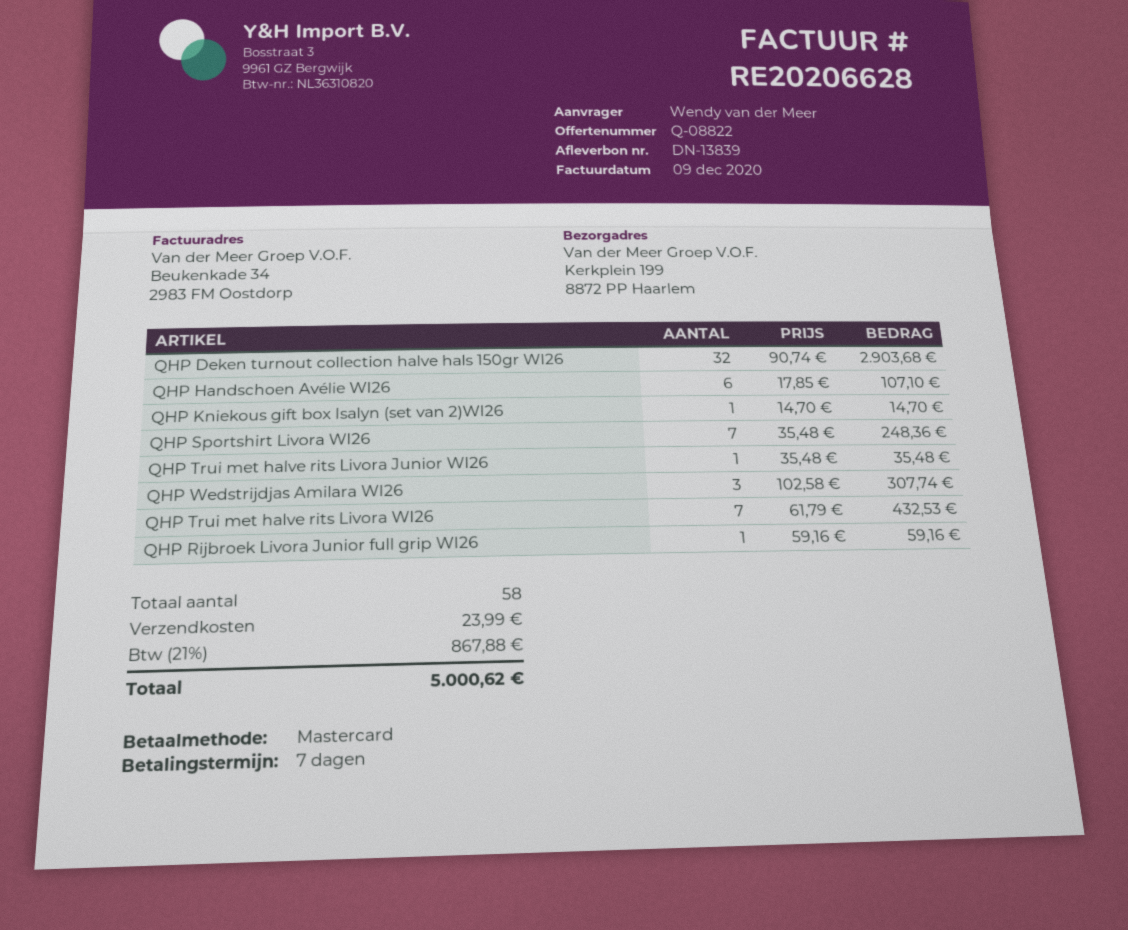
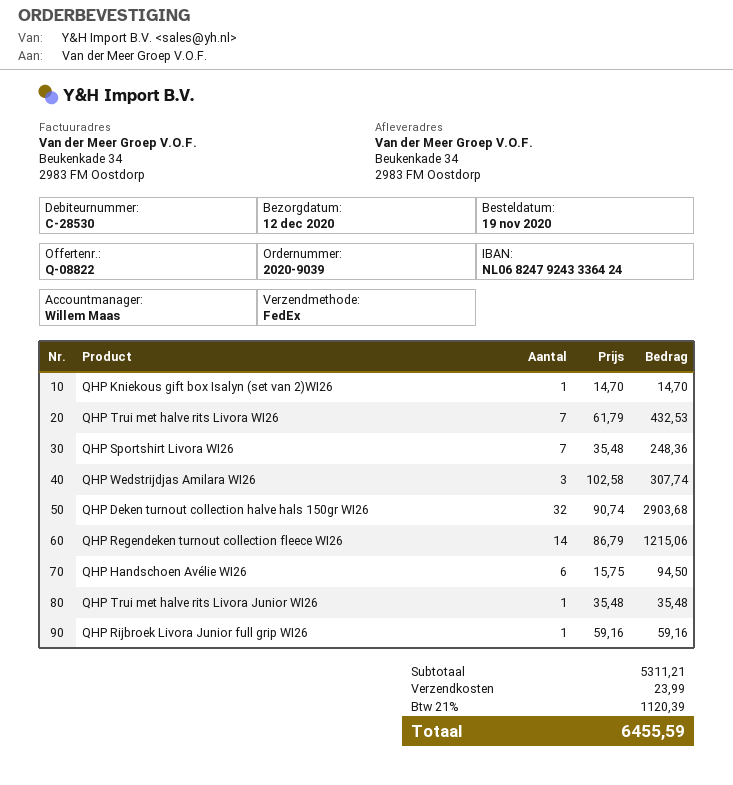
ship to: Kerkplein 199, 8872 PP Haarlem -> Beukenkade 34, 2983 FM Oostdorp
QHP Handschoen Avélie WI26: 6 x 17.85 = 107.10 -> 6 x 15.75 = 94.50
QHP Regendeken turnout collection fleece WI26: none -> 14 x 86.79 = 1215.06
tax: 21% = 867.88 -> 21% = 1120.39
total: 5000.62 -> 6455.59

[Exercise]: Output all the data, exactly, without images.

[Task result]:
ship to: Kerkplein 199, 8872 PP Haarlem -> Beukenkade 34, 2983 FM Oostdorp
QHP Handschoen Avélie WI26: 6 x 17.85 = 107.10 -> 6 x 15.75 = 94.50
QHP Regendeken turnout collection fleece WI26: none -> 14 x 86.79 = 1215.06
tax: 21% = 867.88 -> 21% = 1120.39
total: 5000.62 -> 6455.59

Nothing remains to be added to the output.